* _MATERIAL FOR THIS TASK_
· · · ·
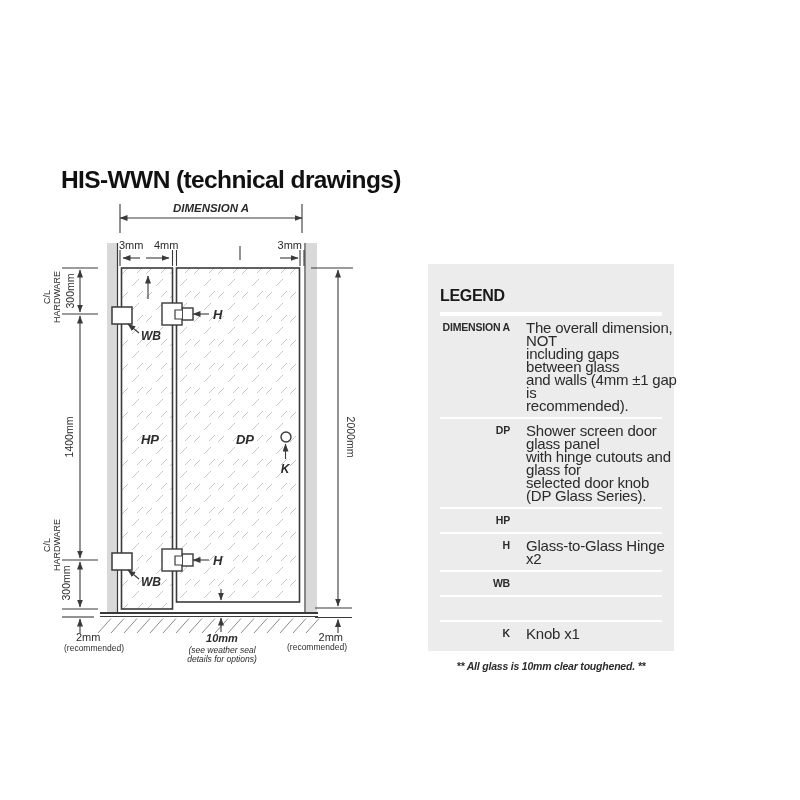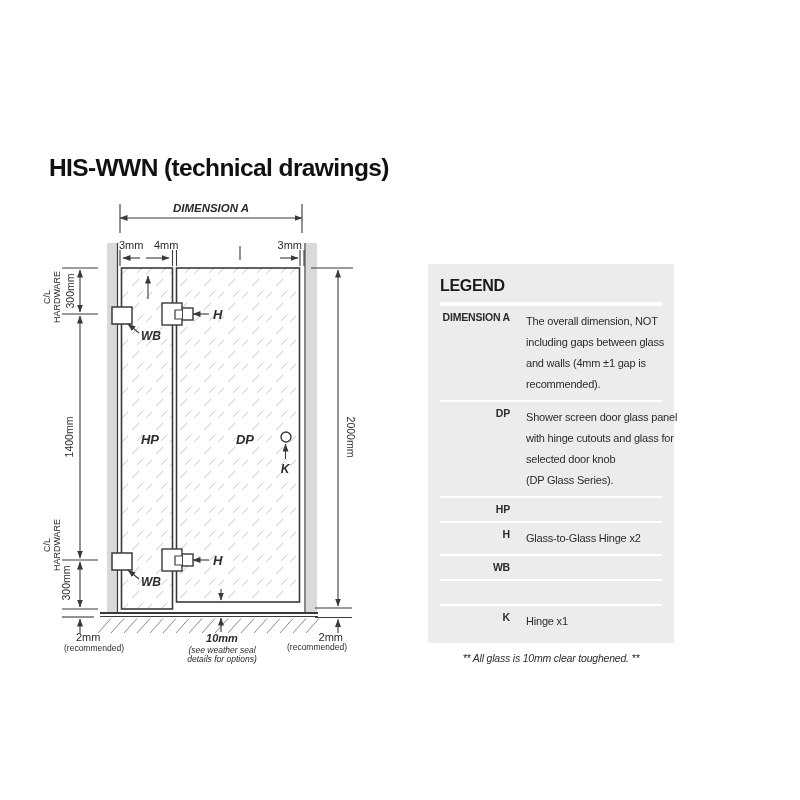"HIS-WWN (technical drawings)" .page-title { margin: 1px -> 13px }
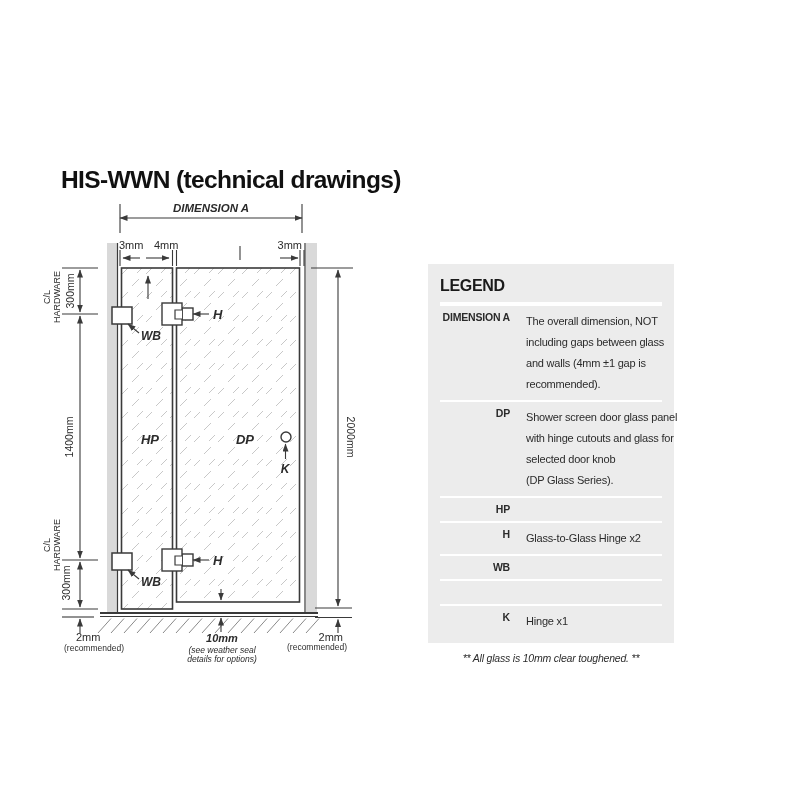"LEGEND" .legend-box { padding: 4px 12px 6px 12px -> 14px 12px 6px 12px }
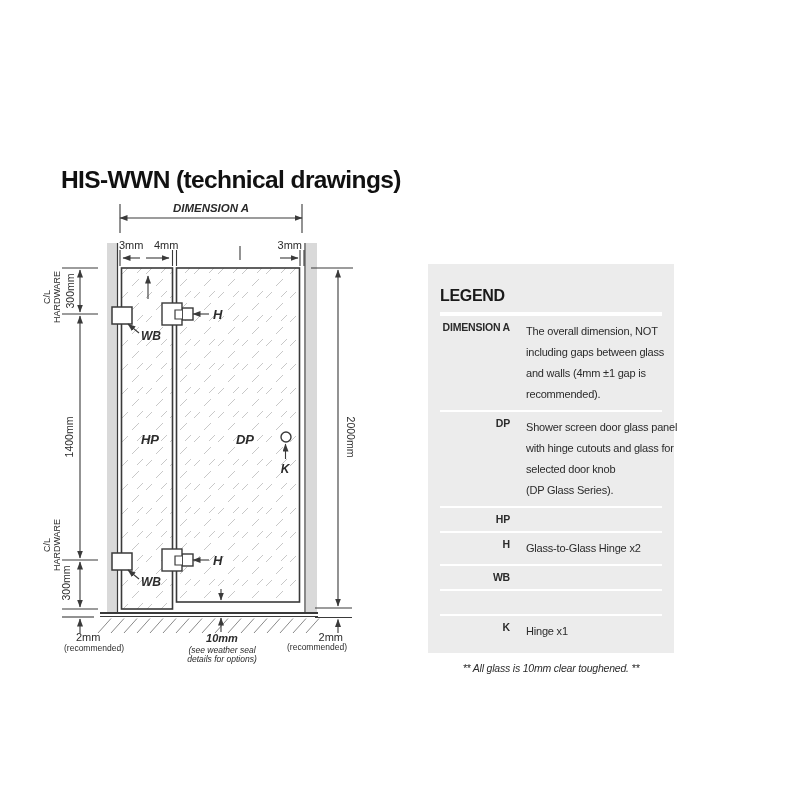"The overall dimension, NOT" .lrow .desc { font-size: 11px -> 15px; line-height: 21px -> 13px }
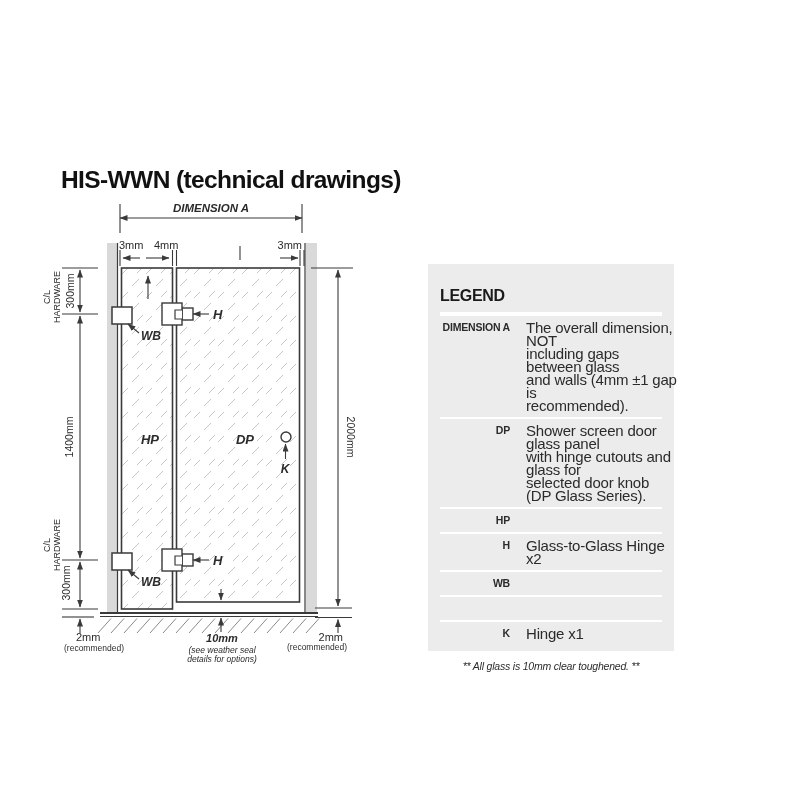"Hinge x1" div.desc { text: Hinge -> Knob }
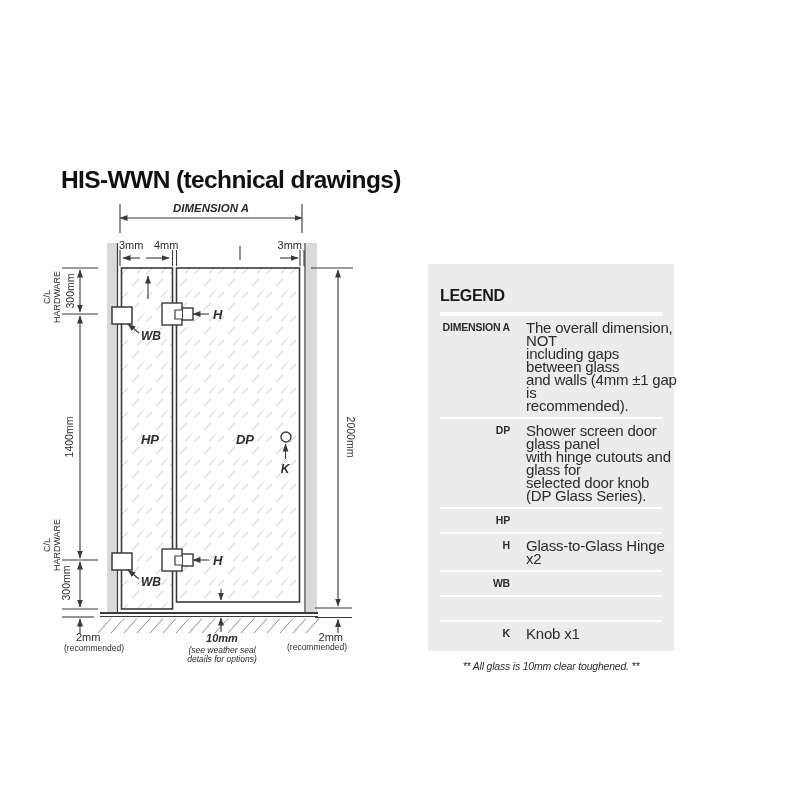"** All glass is 10mm" .footnote { font-weight: normal -> bold }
· · · ·
* _GOAL OF THE EXERCISE_
Please output the material above again, exactly, and omit every image.

* _FINISHED TASK_
"HIS-WWN (technical drawings)" .page-title { margin: 1px -> 13px }
"LEGEND" .legend-box { padding: 4px 12px 6px 12px -> 14px 12px 6px 12px }
"The overall dimension, NOT" .lrow .desc { font-size: 11px -> 15px; line-height: 21px -> 13px }
"Hinge x1" div.desc { text: Hinge -> Knob }
"** All glass is 10mm" .footnote { font-weight: normal -> bold }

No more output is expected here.